Post
Topic
Board Bitcoin Discussion
Re: So who the hell is still supporting BU?
by
iCEBREAKER
on 17/02/2017, 08:49:55 UTC
The incentives are what they are. Sure some miner can play the role of 'attacker', and include a transaction that takes an inordinate amount of time to validate. My claim is that incentives are aligned to render this a non-problem.

Riddle me this: built off a parent of the same block height, a miner is presented -- at roughly the same time:
1) an aberrant block that takes an inordinate amount of time to verify but is otherwise valid;
2) a 'normal' valid block that does not take an inordinate amount of time to verify; and
3) an invalid block.
Which of these three do you suppose that miner will choose to build the next round atop?

Your question is poorly constructed because you do not define what qualifies as an "inordinate amount of time to verify."

As you know, the problem with troll blocks is precisely the fact they are valid, despite being trollish.

Who said anything about invalid blocks?  What a red herring.  Miners running Bitcoin Core compatible nodes don't mine invalid blocks, although there's no accounting for what zany harebrained scheme the lads at Unlimite will come up with this month. 

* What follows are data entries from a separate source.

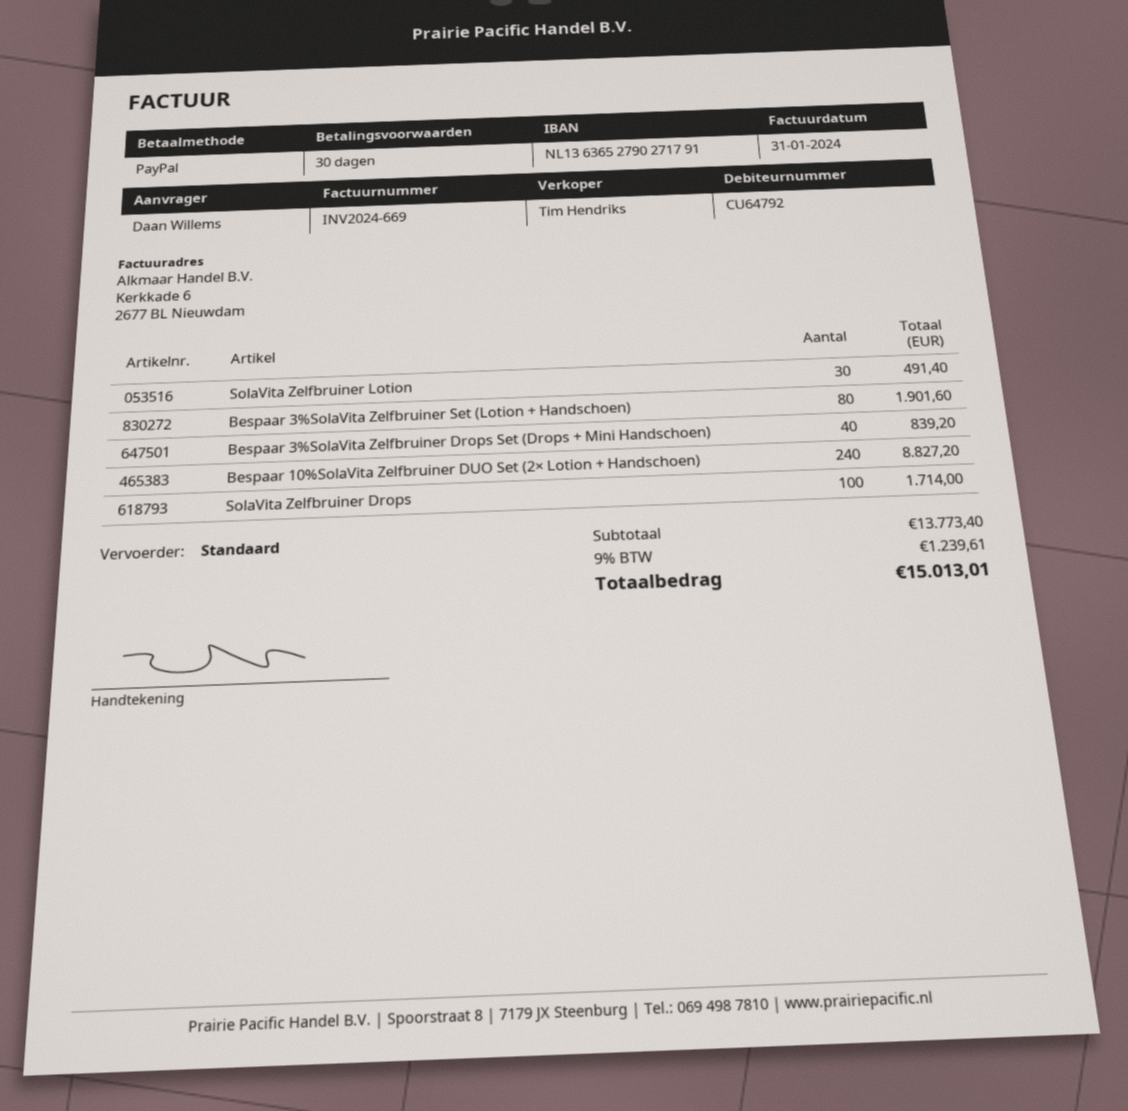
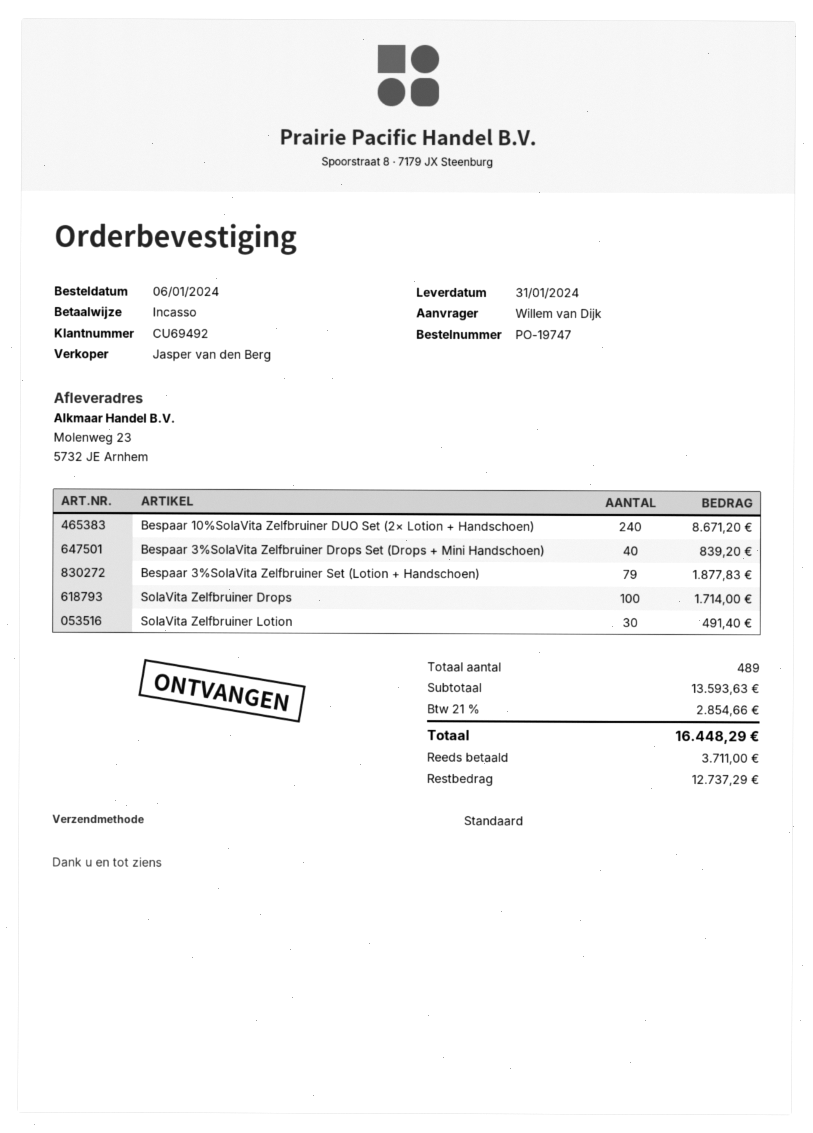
customer number: CU64792 -> CU69492
ordered by: Daan Willems -> Willem van Dijk
sales rep: Tim Hendriks -> Jasper van den Berg
payment method: PayPal -> direct debit
Bespaar 3%SolaVita Zelfbruiner Set (Lotion + Handschoen): 80 for 1901.60 -> 79 for 1877.83
Bespaar 10%SolaVita Zelfbruiner DUO Set (2× Lotion + Handschoen): 240 for 8827.20 -> 240 for 8671.20
subtotal: 13773.40 -> 13593.63
tax: 9% = 1239.61 -> 21% = 2854.66
total: 15013.01 -> 16448.29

Empty blocks take no time to verify, yet miners only create them occasionally.

Miners' decisions depend on the amount of fees in the blocks, their software/hardware/network configuration/capabilities/limitations, what they expect other miners to do and/or their strategy for attacking other miners (game theory), etc.  For example, a computationally hard block construed in order to clean up a bunch of dust was intentionally mined not very long ago.  That functionality would be lost if we used Gavin's artificial 100k/tx limit.

Any more silly questions?   Roll Eyes

Are you now ready to  join us here in the real world, where O(n^2) attacks are a problem, or are you going to stick with the wishful thinking, hand-waving, and "Because Mining Incentives!" slogan?